For decades, the Archie comics have depicted the fictional world of Riverdale and while doing so explicitly and implicitly addressed era-relevant social issues. Two characters have consistently been at the forefront of transgressive interests since their first appearances in 1941 and 1942: Betty Cooper, sweet girl-next-door, and Veronica Lodge, privileged debutante. These characters have been reinvented and freshly envisioned in the CW’s series, Riverdale. The world surrounding Archie Andrews, already dynamic as it has been developed over an extended period of time via multiplatform storytelling, has been updated, intensified, and othered. This multilayered amplification of setting provides an effective backdrop for the revitalized Archie characters but also complicates the understanding of the degree to which Betty and Veronica have been recrafted in a way that makes them currently relevant when situated in the conversations and politics of this #metoo era.

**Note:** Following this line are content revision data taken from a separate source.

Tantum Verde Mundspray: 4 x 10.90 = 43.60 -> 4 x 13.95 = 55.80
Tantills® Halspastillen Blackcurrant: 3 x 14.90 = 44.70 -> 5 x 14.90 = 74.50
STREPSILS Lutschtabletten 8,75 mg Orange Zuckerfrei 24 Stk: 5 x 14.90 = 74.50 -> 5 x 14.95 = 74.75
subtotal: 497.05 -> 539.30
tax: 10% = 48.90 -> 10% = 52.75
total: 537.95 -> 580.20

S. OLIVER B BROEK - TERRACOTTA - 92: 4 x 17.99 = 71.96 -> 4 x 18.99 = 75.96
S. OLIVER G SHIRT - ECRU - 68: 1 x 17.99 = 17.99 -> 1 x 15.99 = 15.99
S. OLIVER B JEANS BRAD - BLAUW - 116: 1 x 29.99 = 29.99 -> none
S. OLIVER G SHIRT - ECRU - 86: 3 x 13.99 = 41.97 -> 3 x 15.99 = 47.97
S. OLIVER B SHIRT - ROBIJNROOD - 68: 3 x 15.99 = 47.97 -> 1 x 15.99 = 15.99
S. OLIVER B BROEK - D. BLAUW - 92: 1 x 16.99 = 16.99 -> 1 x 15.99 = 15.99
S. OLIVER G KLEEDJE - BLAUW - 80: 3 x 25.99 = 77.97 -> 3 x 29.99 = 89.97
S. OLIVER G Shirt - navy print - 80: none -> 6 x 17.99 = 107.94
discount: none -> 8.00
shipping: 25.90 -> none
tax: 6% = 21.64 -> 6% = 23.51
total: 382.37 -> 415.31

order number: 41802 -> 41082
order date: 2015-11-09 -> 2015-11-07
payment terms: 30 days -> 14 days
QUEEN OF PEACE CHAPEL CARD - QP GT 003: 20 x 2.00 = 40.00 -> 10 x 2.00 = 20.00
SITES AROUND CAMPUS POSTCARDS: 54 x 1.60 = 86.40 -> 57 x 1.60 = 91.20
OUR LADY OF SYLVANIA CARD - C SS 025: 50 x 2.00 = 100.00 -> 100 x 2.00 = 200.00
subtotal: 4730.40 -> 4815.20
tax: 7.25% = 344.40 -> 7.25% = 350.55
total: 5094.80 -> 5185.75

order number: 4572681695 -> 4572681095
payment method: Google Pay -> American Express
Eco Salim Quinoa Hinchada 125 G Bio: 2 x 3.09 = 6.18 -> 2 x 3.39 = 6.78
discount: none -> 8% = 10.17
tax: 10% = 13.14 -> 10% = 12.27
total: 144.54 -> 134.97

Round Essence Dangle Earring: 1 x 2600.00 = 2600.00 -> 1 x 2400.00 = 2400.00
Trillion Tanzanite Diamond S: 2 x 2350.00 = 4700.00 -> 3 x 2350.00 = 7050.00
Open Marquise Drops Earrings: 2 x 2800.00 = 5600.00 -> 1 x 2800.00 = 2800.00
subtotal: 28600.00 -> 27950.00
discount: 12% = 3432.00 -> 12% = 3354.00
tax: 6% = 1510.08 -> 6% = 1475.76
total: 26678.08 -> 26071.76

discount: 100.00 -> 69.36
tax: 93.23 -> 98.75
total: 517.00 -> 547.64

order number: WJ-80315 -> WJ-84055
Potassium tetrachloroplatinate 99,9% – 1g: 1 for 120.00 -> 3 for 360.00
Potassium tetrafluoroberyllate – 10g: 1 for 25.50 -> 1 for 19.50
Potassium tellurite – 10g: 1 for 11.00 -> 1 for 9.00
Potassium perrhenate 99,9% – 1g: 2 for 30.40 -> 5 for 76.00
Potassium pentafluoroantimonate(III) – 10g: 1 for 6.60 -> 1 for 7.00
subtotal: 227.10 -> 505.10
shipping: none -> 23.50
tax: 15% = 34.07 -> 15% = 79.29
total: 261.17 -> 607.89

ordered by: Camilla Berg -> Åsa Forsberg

Intergenerational family dysfunction, secret societies, predatory men, marginalized women—all are classic elements of gothic fiction and all are present in CW’s Riverdale. Deconstructing the strategic and central role of setting in Riverdale provides a fuller opportunity to evaluate the influence of these tropes on the characterizations of Betty and Veronica. Have the characters truly been recrafted in ways that acknowledge the changing roles of heroines in present popular culture? Or has their potential been undervalued and they been used as tropes themselves? Once the impact of the gothic setting is identified and disconnected from the overall narrative, an isolated assessment of the depictions of Betty and Veronica is accomplished.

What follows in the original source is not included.